*Problem statement*. Below are some records. Return exactly the lines from the one with "- Installation on a new system" to the one with "Run the following", and nothing else.

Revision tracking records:
◆ ◆ ◆ ◆

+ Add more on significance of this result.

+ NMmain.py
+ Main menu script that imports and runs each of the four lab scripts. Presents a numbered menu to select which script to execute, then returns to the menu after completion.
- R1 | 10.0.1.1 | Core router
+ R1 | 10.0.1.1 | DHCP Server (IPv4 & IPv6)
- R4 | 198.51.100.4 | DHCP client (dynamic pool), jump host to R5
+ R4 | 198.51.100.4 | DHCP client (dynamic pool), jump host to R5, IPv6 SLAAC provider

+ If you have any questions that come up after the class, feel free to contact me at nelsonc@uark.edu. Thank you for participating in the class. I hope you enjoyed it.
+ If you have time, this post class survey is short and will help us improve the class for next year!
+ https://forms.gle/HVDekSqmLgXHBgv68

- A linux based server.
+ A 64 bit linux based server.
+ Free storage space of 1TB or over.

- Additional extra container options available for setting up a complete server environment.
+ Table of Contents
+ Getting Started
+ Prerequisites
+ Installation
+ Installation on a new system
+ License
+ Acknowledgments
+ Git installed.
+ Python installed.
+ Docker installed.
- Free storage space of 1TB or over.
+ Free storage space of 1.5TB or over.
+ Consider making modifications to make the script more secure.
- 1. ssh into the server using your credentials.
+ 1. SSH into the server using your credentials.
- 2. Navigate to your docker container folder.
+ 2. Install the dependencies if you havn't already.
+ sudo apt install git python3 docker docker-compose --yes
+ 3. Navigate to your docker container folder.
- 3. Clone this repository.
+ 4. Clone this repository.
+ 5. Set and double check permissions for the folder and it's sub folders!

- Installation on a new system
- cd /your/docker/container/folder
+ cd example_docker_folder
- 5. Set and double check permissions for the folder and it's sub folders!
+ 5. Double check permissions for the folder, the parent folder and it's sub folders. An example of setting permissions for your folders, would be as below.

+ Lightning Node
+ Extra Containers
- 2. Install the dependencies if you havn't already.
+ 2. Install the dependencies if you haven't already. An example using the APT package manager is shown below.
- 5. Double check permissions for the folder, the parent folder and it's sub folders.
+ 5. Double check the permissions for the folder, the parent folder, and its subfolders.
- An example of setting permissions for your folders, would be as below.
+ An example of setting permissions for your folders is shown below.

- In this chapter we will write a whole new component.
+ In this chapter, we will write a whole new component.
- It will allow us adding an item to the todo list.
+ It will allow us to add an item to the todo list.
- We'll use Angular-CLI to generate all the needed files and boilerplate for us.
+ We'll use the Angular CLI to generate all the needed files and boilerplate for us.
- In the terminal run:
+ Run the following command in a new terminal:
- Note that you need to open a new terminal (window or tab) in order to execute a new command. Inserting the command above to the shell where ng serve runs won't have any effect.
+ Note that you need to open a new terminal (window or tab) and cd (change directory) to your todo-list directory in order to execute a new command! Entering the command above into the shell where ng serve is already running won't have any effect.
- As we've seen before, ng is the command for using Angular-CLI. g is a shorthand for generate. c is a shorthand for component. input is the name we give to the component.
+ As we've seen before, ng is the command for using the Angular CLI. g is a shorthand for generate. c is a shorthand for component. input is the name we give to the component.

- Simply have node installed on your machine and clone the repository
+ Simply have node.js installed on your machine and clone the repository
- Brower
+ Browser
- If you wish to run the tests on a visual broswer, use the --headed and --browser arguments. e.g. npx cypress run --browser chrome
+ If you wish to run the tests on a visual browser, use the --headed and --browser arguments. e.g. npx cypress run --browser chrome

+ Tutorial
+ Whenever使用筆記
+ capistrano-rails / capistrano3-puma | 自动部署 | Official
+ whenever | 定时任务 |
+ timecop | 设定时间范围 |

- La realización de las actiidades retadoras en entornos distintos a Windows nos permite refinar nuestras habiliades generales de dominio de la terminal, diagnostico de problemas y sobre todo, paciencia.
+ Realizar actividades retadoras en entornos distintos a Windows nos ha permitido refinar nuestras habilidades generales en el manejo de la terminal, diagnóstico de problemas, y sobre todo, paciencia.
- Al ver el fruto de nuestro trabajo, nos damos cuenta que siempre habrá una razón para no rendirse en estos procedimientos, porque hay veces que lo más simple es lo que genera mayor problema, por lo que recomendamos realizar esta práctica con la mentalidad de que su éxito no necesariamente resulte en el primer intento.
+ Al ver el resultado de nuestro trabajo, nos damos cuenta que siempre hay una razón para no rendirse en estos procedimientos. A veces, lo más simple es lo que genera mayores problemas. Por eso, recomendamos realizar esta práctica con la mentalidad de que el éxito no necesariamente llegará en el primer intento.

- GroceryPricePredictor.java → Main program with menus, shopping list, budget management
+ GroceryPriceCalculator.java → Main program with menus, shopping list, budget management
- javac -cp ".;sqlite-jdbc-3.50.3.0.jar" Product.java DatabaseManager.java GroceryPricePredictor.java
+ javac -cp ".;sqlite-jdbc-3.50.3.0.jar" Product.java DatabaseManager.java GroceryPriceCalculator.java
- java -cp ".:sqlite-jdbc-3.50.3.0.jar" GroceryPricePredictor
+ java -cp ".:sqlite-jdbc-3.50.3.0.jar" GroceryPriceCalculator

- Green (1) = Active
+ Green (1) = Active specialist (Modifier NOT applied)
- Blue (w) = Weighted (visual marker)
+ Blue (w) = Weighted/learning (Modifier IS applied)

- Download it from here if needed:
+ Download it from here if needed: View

◆ ◆ ◆ ◆

*Finished task*.
- Installation on a new system
- cd /your/docker/container/folder
+ cd example_docker_folder
- 5. Set and double check permissions for the folder and it's sub folders!
+ 5. Double check permissions for the folder, the parent folder and it's sub folders. An example of setting permissions for your folders, would be as below.

+ Lightning Node
+ Extra Containers
- 2. Install the dependencies if you havn't already.
+ 2. Install the dependencies if you haven't already. An example using the APT package manager is shown below.
- 5. Double check permissions for the folder, the parent folder and it's sub folders.
+ 5. Double check the permissions for the folder, the parent folder, and its subfolders.
- An example of setting permissions for your folders, would be as below.
+ An example of setting permissions for your folders is shown below.

- In this chapter we will write a whole new component.
+ In this chapter, we will write a whole new component.
- It will allow us adding an item to the todo list.
+ It will allow us to add an item to the todo list.
- We'll use Angular-CLI to generate all the needed files and boilerplate for us.
+ We'll use the Angular CLI to generate all the needed files and boilerplate for us.
- In the terminal run:
+ Run the following command in a new terminal:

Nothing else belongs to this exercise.